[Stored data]
========

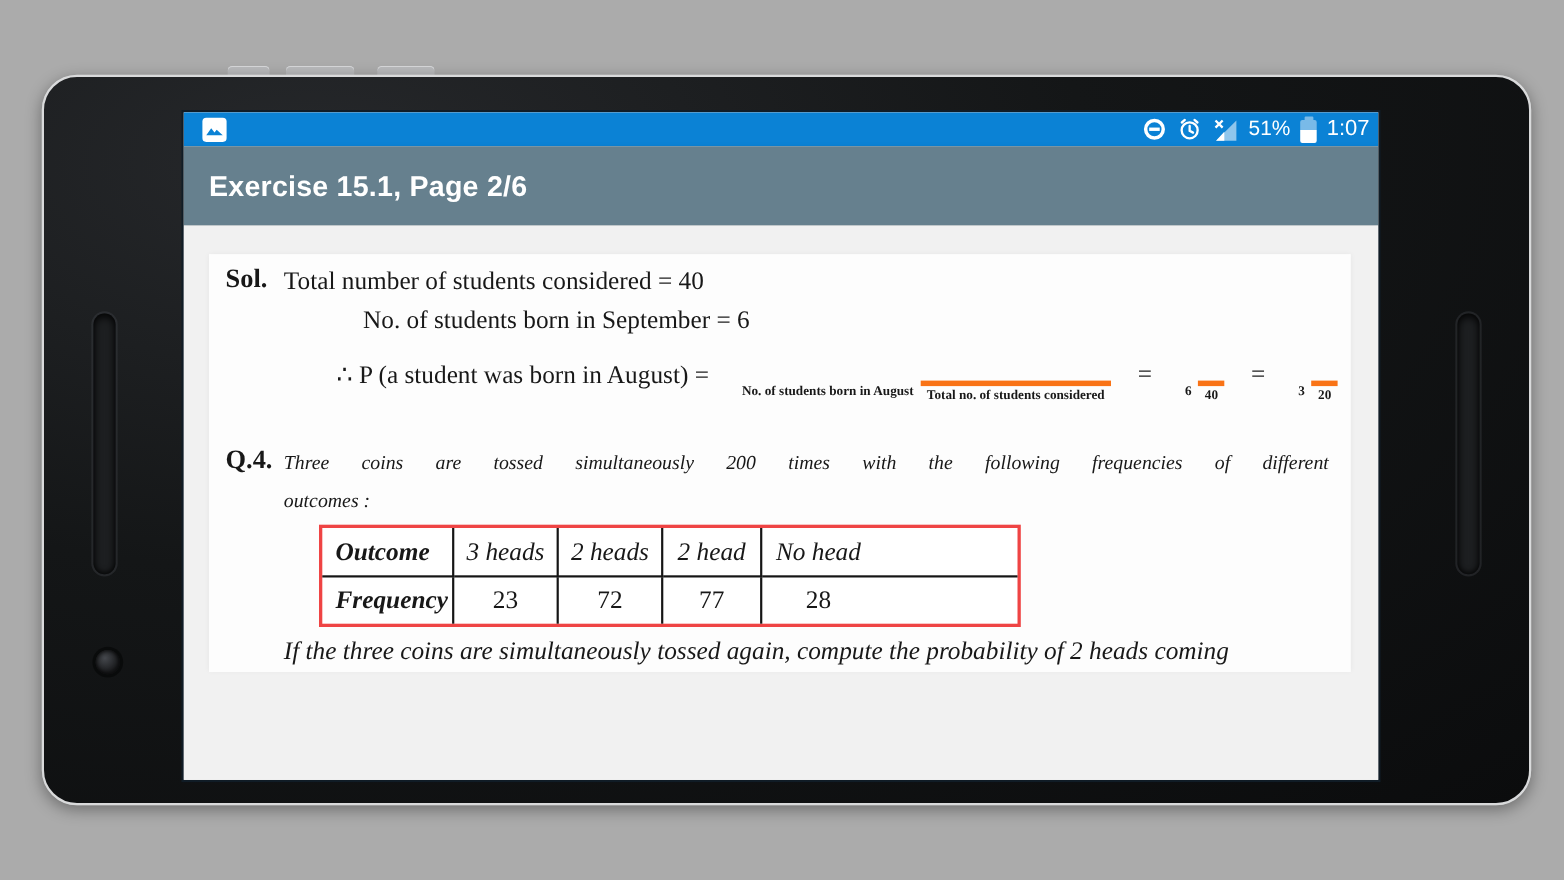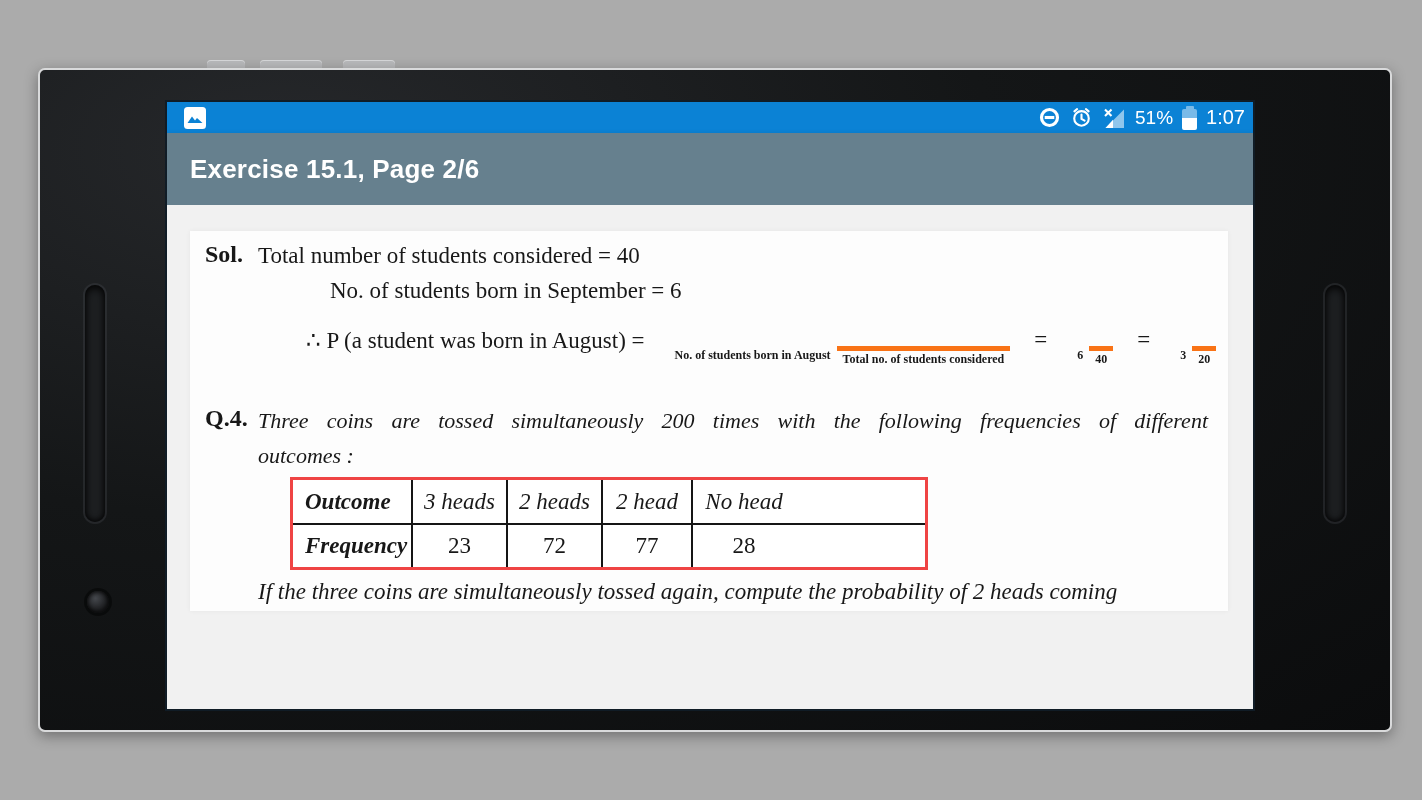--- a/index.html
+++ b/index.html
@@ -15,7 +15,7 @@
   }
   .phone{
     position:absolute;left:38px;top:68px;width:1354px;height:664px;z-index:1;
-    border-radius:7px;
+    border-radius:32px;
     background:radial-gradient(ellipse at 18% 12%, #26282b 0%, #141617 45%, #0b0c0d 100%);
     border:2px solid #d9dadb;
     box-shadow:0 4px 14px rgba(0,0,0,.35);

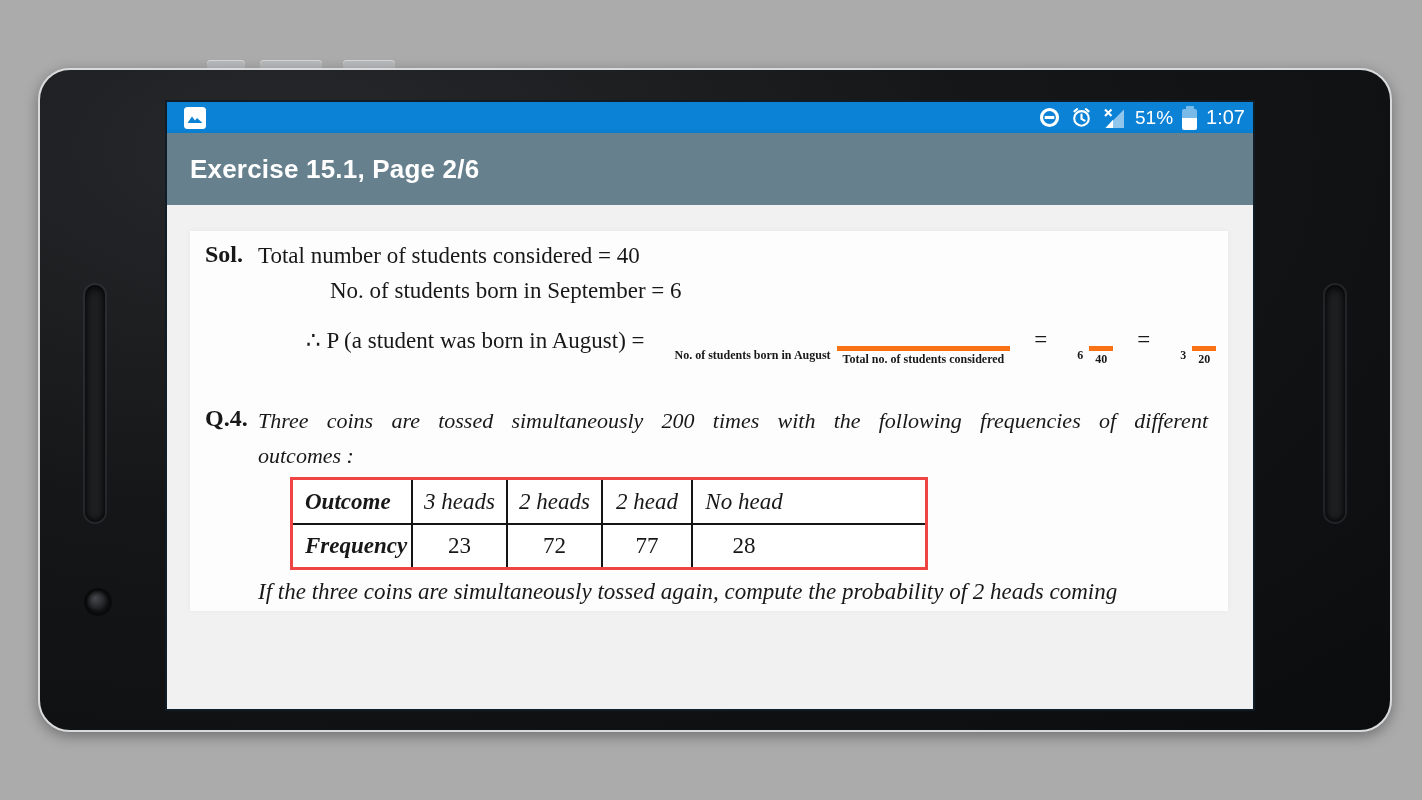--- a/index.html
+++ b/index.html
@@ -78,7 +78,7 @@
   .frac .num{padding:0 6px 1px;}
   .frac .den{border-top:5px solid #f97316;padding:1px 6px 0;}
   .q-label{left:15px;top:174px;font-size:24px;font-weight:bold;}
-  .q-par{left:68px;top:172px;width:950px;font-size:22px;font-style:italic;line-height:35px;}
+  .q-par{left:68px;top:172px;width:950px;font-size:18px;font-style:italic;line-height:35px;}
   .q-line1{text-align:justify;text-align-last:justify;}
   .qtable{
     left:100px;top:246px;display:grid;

========

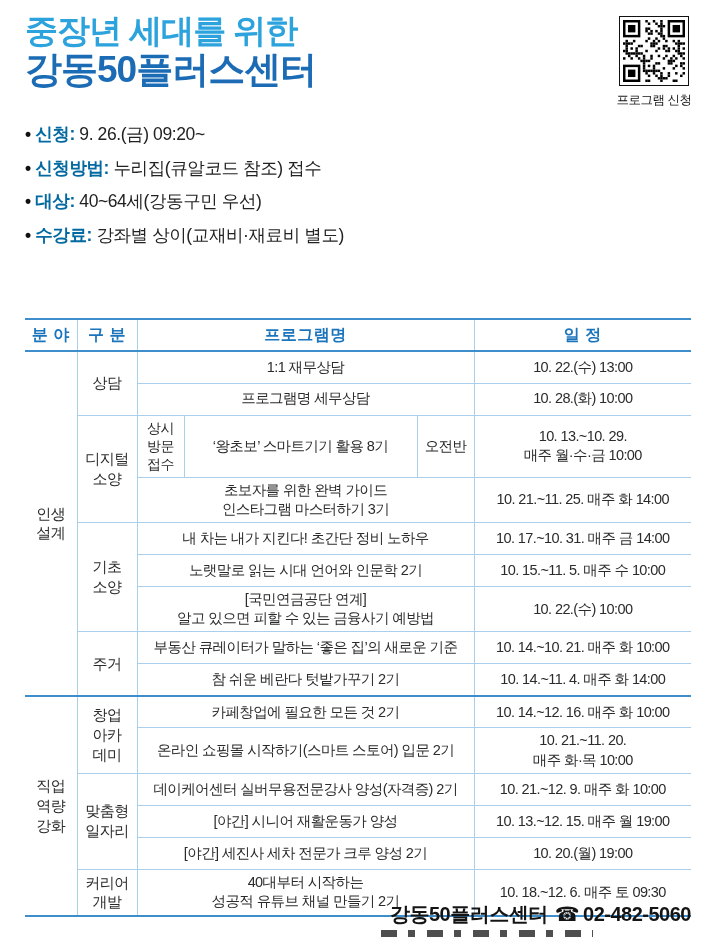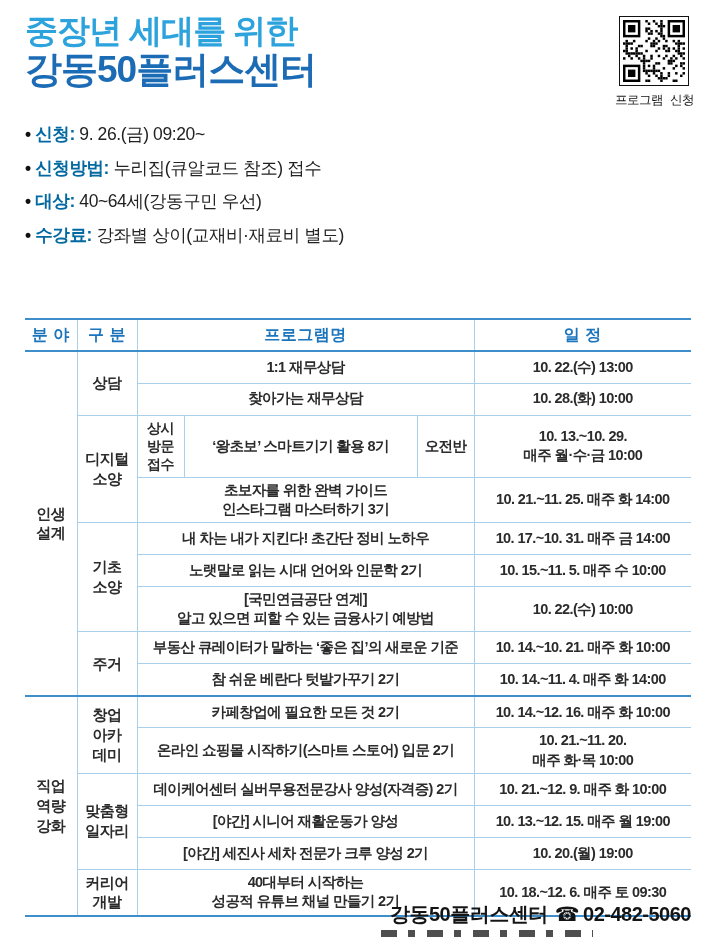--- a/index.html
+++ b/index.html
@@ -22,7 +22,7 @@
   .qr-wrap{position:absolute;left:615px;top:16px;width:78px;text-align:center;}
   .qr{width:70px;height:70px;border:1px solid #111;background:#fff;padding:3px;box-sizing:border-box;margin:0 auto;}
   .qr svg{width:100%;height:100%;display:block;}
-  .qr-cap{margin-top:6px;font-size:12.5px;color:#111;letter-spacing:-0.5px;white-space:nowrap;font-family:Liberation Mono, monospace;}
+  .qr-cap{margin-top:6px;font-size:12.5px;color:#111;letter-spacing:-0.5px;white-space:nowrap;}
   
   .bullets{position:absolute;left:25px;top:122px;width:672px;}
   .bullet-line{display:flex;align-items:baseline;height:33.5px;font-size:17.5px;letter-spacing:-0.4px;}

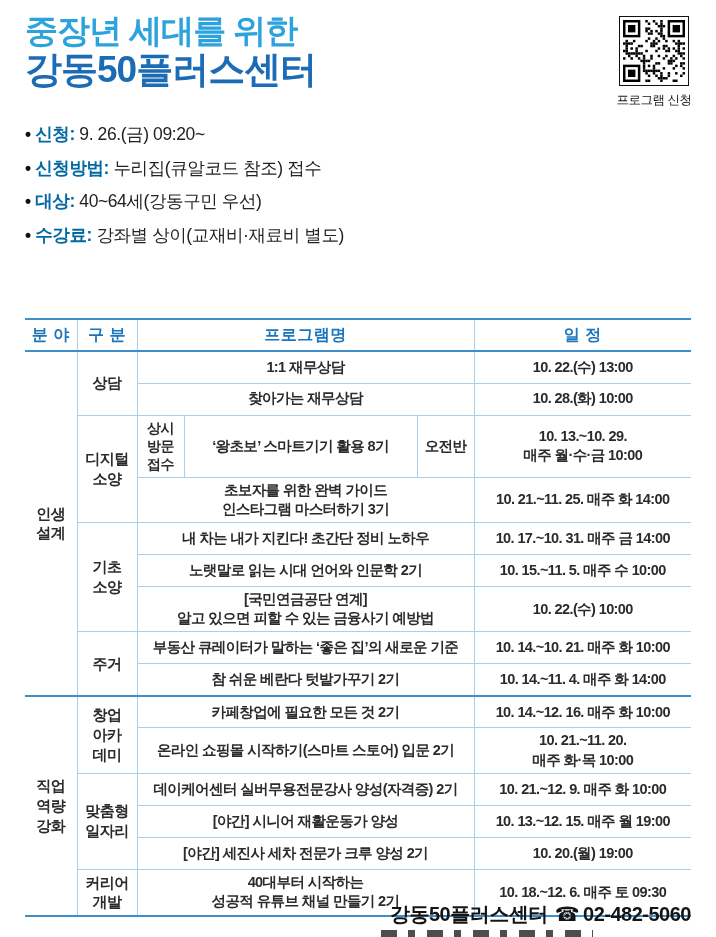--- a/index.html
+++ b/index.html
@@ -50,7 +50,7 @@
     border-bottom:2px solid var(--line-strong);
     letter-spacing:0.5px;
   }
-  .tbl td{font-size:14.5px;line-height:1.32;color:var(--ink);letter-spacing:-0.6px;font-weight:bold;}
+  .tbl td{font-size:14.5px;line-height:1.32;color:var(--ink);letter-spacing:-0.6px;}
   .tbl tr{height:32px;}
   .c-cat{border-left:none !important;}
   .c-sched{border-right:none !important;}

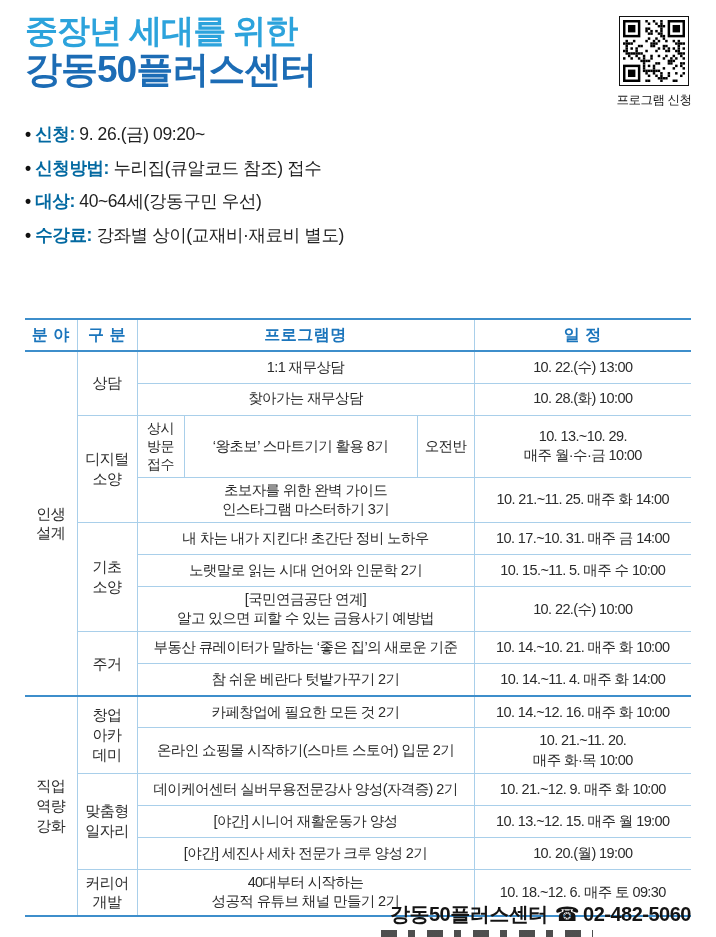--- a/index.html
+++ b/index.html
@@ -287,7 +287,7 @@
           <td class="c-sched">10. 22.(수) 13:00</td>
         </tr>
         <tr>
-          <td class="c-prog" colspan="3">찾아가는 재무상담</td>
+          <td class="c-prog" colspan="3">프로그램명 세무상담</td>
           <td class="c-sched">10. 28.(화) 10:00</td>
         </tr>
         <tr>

========

▸ **WORK ITEM**
If a line in the data contains the string "position", copy it.

▸ **ANSWER BELOW**
     position:absolute;left:38px;top:68px;width:1354px;height:664px;z-index:1;
   .qr-wrap{position:absolute;left:615px;top:16px;width:78px;text-align:center;}
   .bullets{position:absolute;left:25px;top:122px;width:672px;}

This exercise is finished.